**Records provided:**
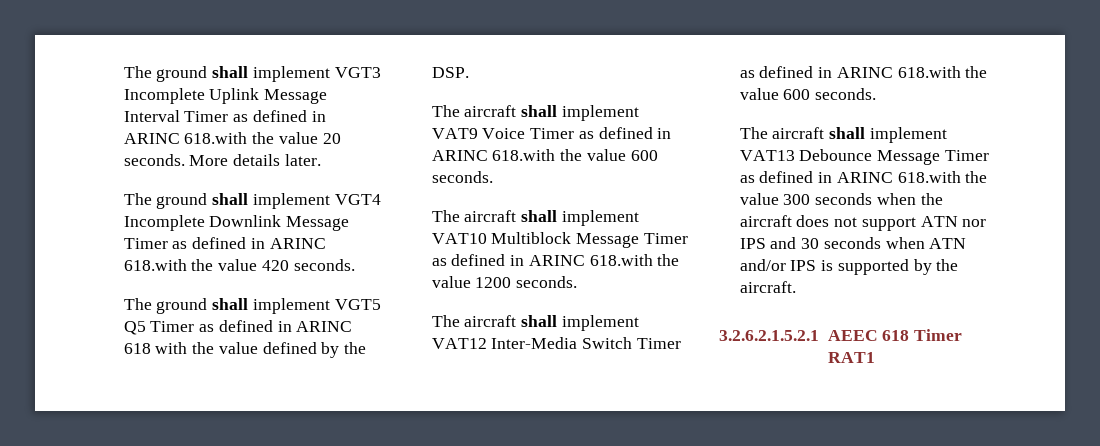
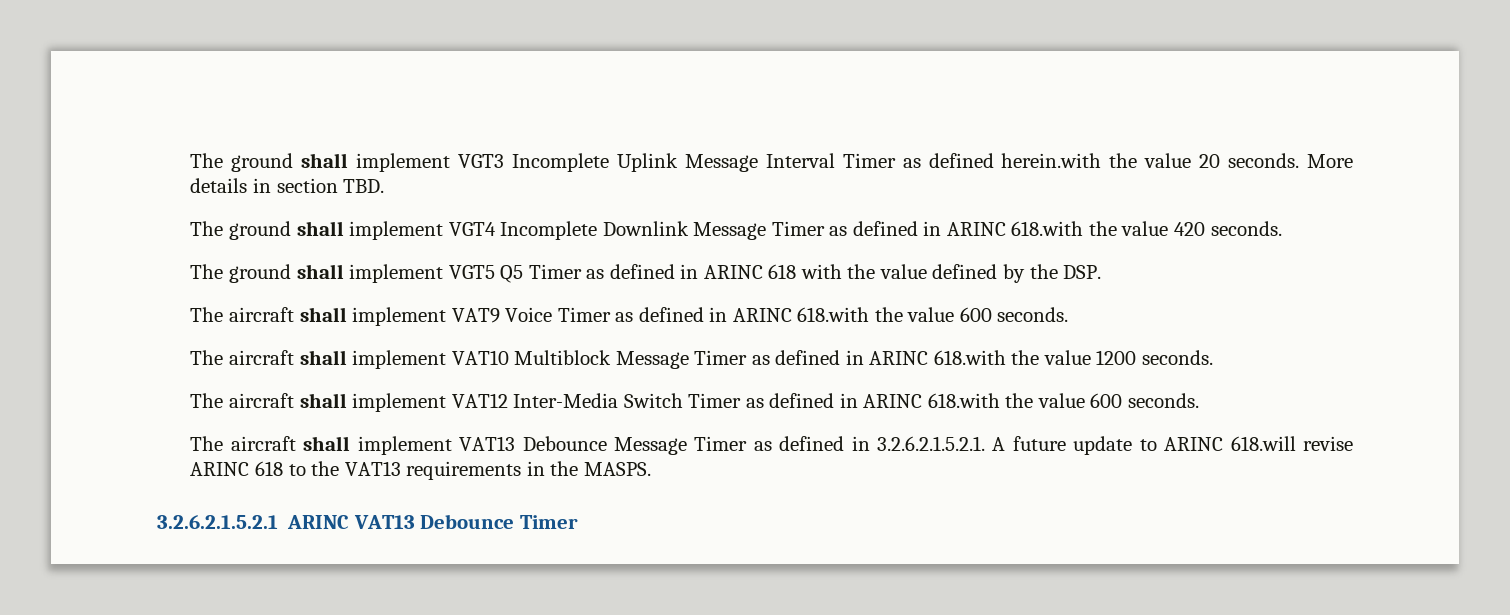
- The ground shall implement VGT3 Incomplete Uplink Message Interval Timer as defined in ARINC 618.with the value 20 seconds.
+ The ground shall implement VGT3 Incomplete Uplink Message Interval Timer as defined herein.with the value 20 seconds.
- More details later.
+ More details in section TBD.
- The aircraft shall implement VAT13 Debounce Message Timer as defined in ARINC 618.with the value 300 seconds when the aircraft does not support ATN nor IPS and 30 seconds when ATN and/or IPS is supported by the aircraft.
- 3.2.6.2.1.5.2.1 AEEC 618 Timer RAT1
+ The aircraft shall implement VAT13 Debounce Message Timer as defined in 3.2.6.2.1.5.2.1. A future update to ARINC 618.will revise ARINC 618 to the VAT13 requirements in the MASPS.
+ 3.2.6.2.1.5.2.1 ARINC VAT13 Debounce Timer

**To do:** Output exactly the lines from the first line of the records through the line containing "in the MASPS.". Leave out every picture.

**Task answer:**
- The ground shall implement VGT3 Incomplete Uplink Message Interval Timer as defined in ARINC 618.with the value 20 seconds.
+ The ground shall implement VGT3 Incomplete Uplink Message Interval Timer as defined herein.with the value 20 seconds.
- More details later.
+ More details in section TBD.
- The aircraft shall implement VAT13 Debounce Message Timer as defined in ARINC 618.with the value 300 seconds when the aircraft does not support ATN nor IPS and 30 seconds when ATN and/or IPS is supported by the aircraft.
- 3.2.6.2.1.5.2.1 AEEC 618 Timer RAT1
+ The aircraft shall implement VAT13 Debounce Message Timer as defined in 3.2.6.2.1.5.2.1. A future update to ARINC 618.will revise ARINC 618 to the VAT13 requirements in the MASPS.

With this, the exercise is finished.